19. Libelant is entitled to wages at the rate of $ 250 per month for the periods, June 7 to July 7, 1944, and July 28 to October 29, 1944, or a total of $ 1000.
Conclusions of Law
1. This court has jurisdiction over the subject matter of this action and venue is properly laid in the Southern District of New York.
2. Respondent failed to furnish libelant with a safe place to work and must be held responsible for any damage to libelant which resulted from respondent's failure to comply with its obligation in this regard. Seas Shipping Company, Inc., v. Sieracki, 328 U.S. 85, 66 S. Ct. 872, 90 L. Ed. 1099.
3. Respondent was negligent in allowing the syphilitic Horton to remain on board the vessel, to use the same mess room, eating utensils, toilet facilities and recreation facilities as the other members of the crew. Respondent was also negligent in failing to isolate Horton immediately on discovery of his disease. Respondent was likewise negligent in allowing Horton to return to the vessel at Rio de Janeiro knowing full well that he was suffering from a dreaded disease at its most infectious stage.

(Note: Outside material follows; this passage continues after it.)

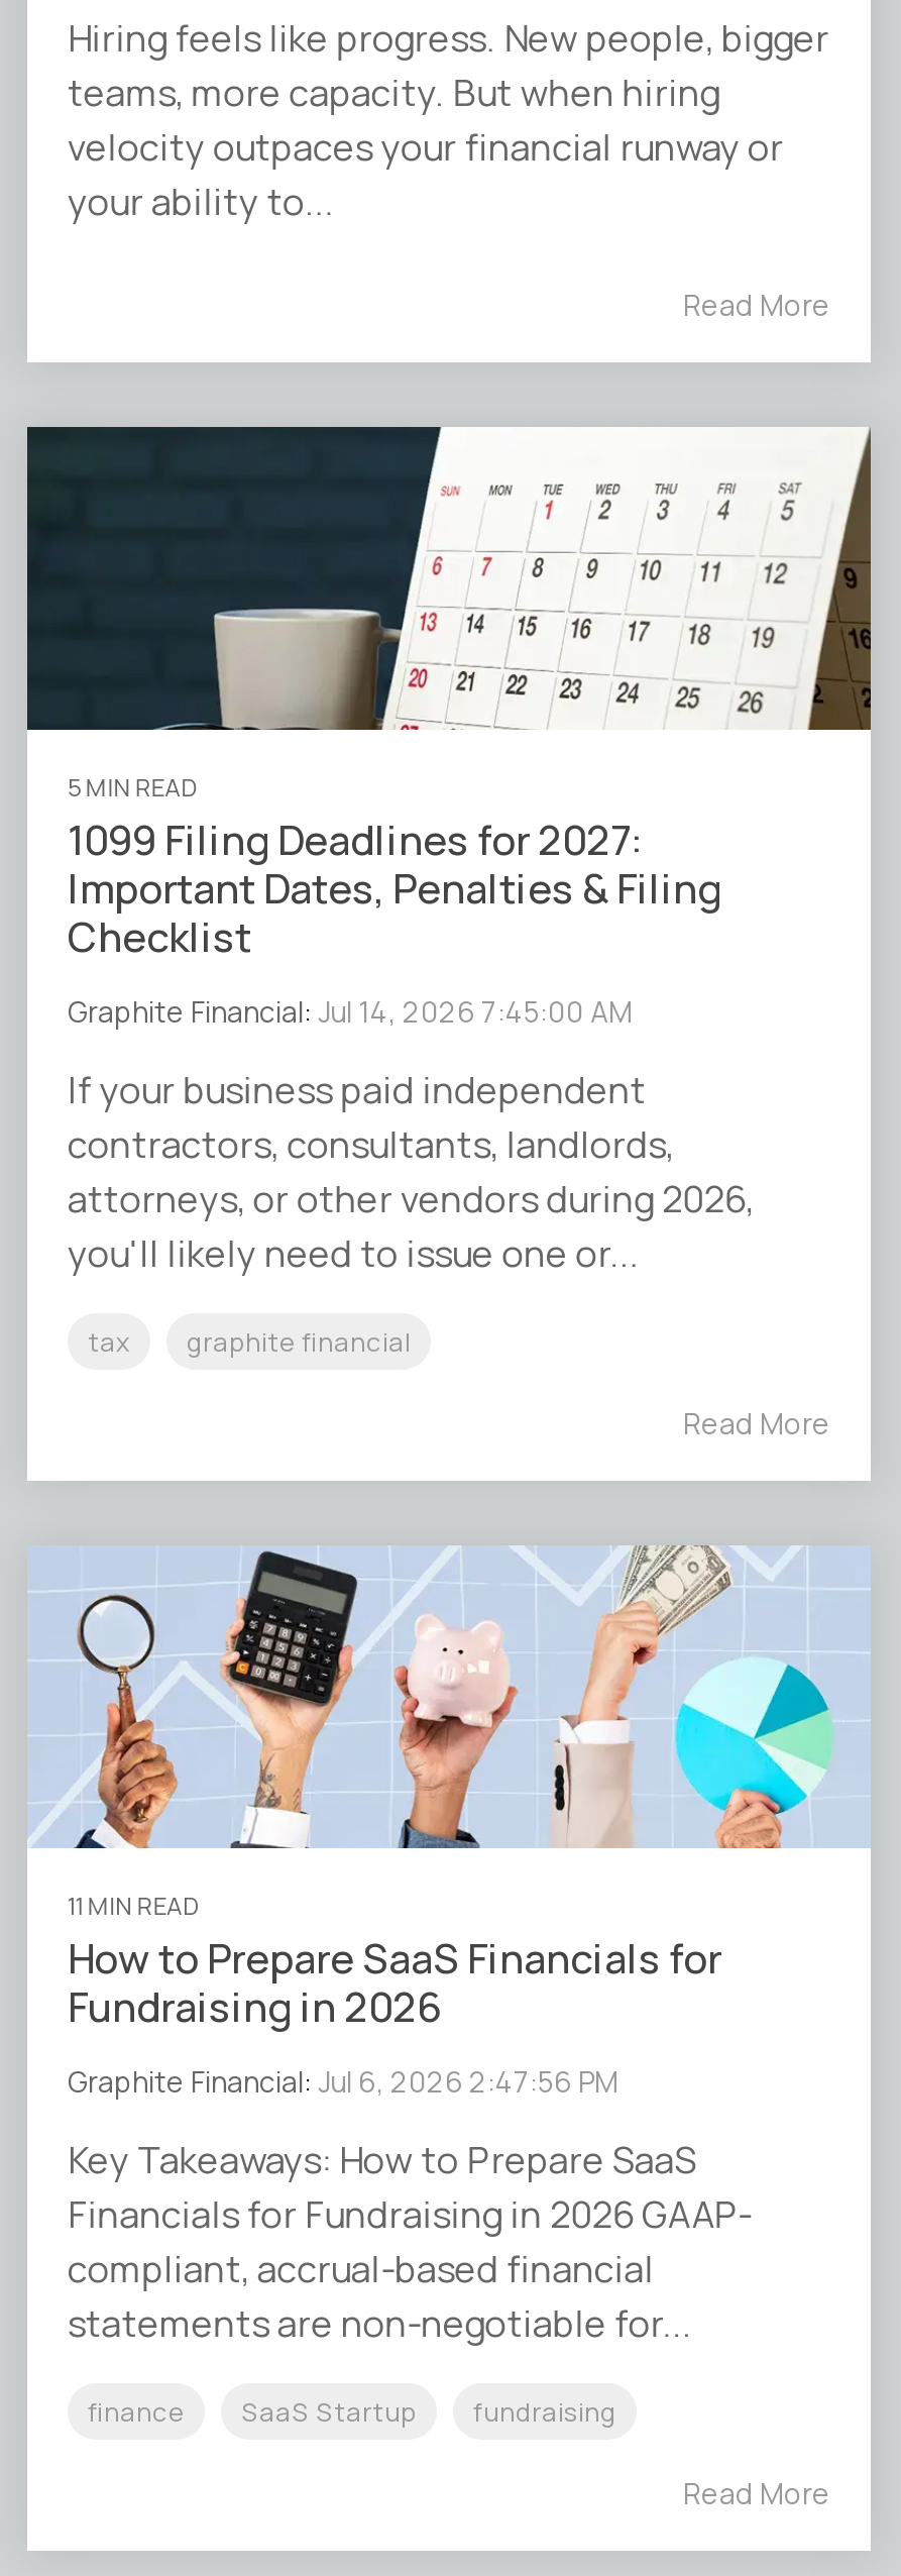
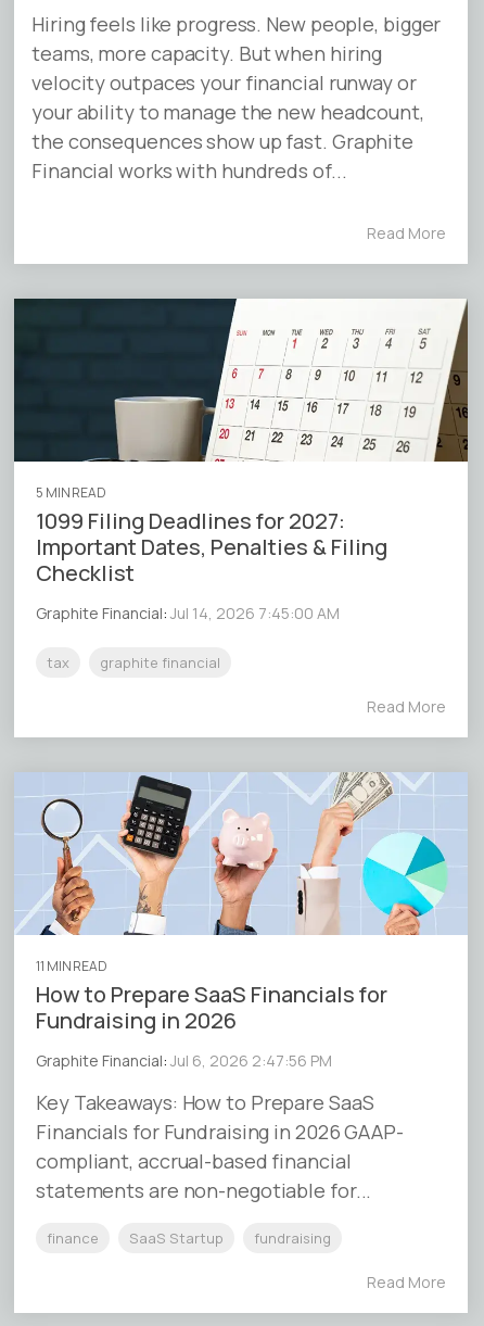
[68,177,334,226] your ability to... -> [31,99,424,184] your ability to manage the new headcount, | the consequences show up fast. Graphite | Financial works with hundreds of...
moved [68,286,830,1031] -> [36,223,446,624]: [image] | Read More | 5 MIN READ | 1099 Filing Deadlines for 2027: | Important Dates, Penalties & Filing | Checklist | Graphite Financial: Jul 14, 2026 7:45:00 AM
[68,1065,754,1277] If your business paid independent | contractors, consultants, landlords, | attorneys, or other vendors during 2026, | you'll likely need to issue one or... -> none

4. Respondent's failure to furnish the libelant with a safe place to work and respondent's negligence in allowing Horton in his diseased condition to contaminate, through the use of identical facilities, the other members of the crew were the direct and proximate causes of libelant's contacting the disease of syphilis.
5. Libelant was not guilty of contributory negligence.
6. Libelant is entitled to recover for paid and suffering, for the impairment of the natural intimacy of his family life during the time it was impaired, and for the social stigma imposed upon him by virtue of the public record of his having syphilis.
7. Libelant is entitled to recover the sum of $ 5,000 on his first cause of action, and $ 1636 on his second cause of action or a total of $ 6,636.
Let a decree be prepared in accord with these findings.